- **Work instructions**:
Reproduce the closing run of lines below verbatim, from the line that contains "text-shadow:1px 1px 0" up to and including the final line.

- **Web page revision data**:
——

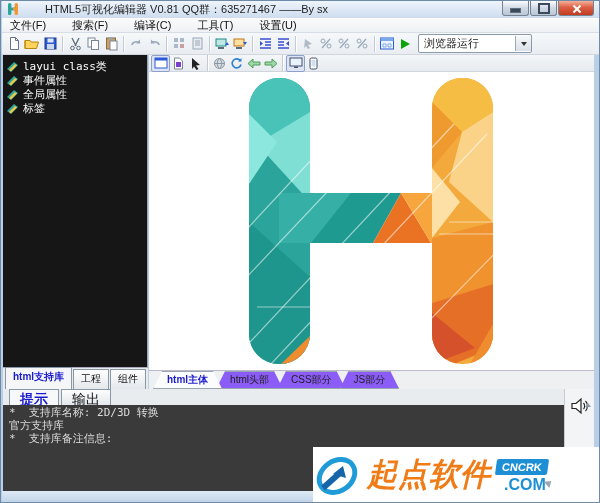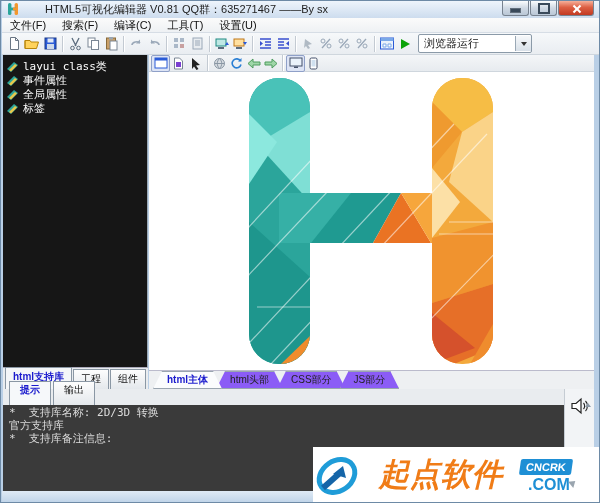--- a/index.html
+++ b/index.html
@@ -21,7 +21,7 @@
   .g-x:before{transform:rotate(45deg);} .g-x:after{transform:rotate(-45deg);}
 
   
-  .menubar{left:1px;top:17px;width:598px;height:15px;background:linear-gradient(#fbfbfb,#eef1f4);border-bottom:1px solid #d6dde5;display:flex;align-items:center;}
+  .menubar{left:1px;top:17px;width:598px;height:15px;background:linear-gradient(#fbfbfb,#eef1f4);border-bottom:1px solid #d6dde5;display:flex;align-items:center;gap:10px;}
   .menu-item{padding:0 8px;color:#111;cursor:default;}
 
   

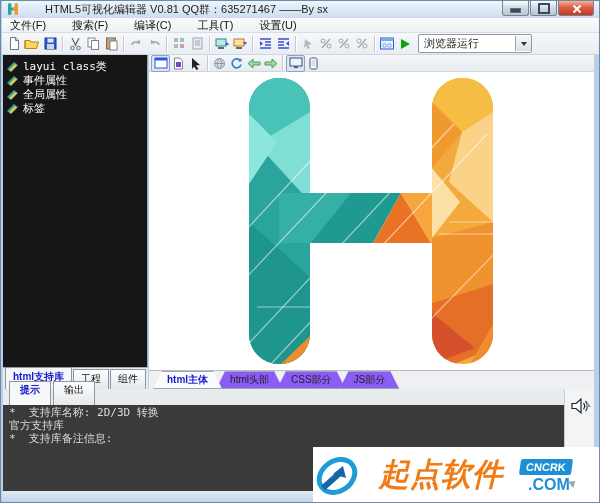--- a/index.html
+++ b/index.html
@@ -53,7 +53,7 @@
 
   
   .out-tabs{left:2px;top:388px;width:561px;height:16px;background:#e9ecef;display:flex;align-items:flex-end;padding-left:6px;}
-  .otab{height:14px;padding:1px 10px 8px;border:1px solid #8a97a4;border-bottom:none;background:linear-gradient(#fdfdfd,#e4e8ec);margin-right:2px;color:#111;font-size:10px;}
+  .otab{height:14px;padding:1px 10px 0;border:1px solid #8a97a4;border-bottom:none;background:linear-gradient(#fdfdfd,#e4e8ec);margin-right:2px;color:#111;font-size:14px;text-decoration:underline;}
   .otab.active{color:#1a1acd;font-weight:bold;background:#f6f8fa;}
   .out-body{left:2px;top:404px;width:561px;height:86px;background:#3a3a3a;color:#dcdcdc;font-family:"DejaVu Sans Mono",monospace;font-size:11px;padding:1px 0 0 6px;}
   .out-line{white-space:pre;line-height:13px;}

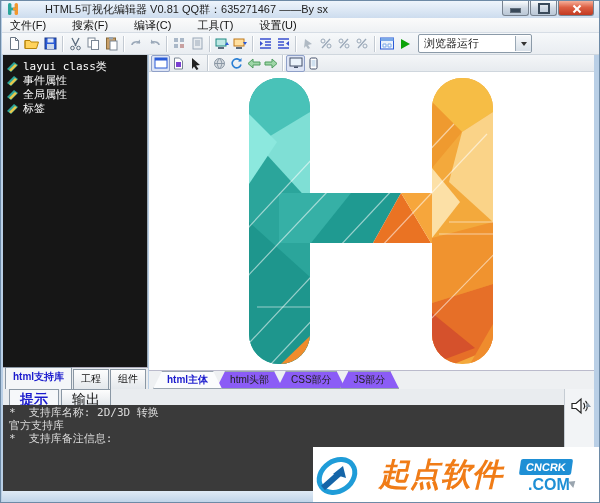--- a/index.html
+++ b/index.html
@@ -62,7 +62,7 @@
   .bottom-border{left:1px;top:490px;width:598px;height:12px;background:linear-gradient(#dfeaf5,#bed3e8);}
 
   
-  .watermark{left:312px;top:446px;width:288px;height:57px;background:#fff;display:flex;align-items:center;z-index:10;gap:12px;}
+  .watermark{left:312px;top:446px;width:288px;height:57px;background:#fff;display:flex;align-items:center;z-index:10;}
   .wm-name{font-size:30px;font-weight:bold;font-style:italic;color:#f07c17;letter-spacing:1px;margin-left:6px;
            text-shadow:1px 1px 0 #fff,-1px -1px 0 #fff;transform:scaleY(1.05);}
   .badge{margin-left:5px;position:relative;width:56px;height:34px;}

——

- **Answer box**:
            text-shadow:1px 1px 0 #fff,-1px -1px 0 #fff;transform:scaleY(1.05);}
   .badge{margin-left:5px;position:relative;width:56px;height:34px;}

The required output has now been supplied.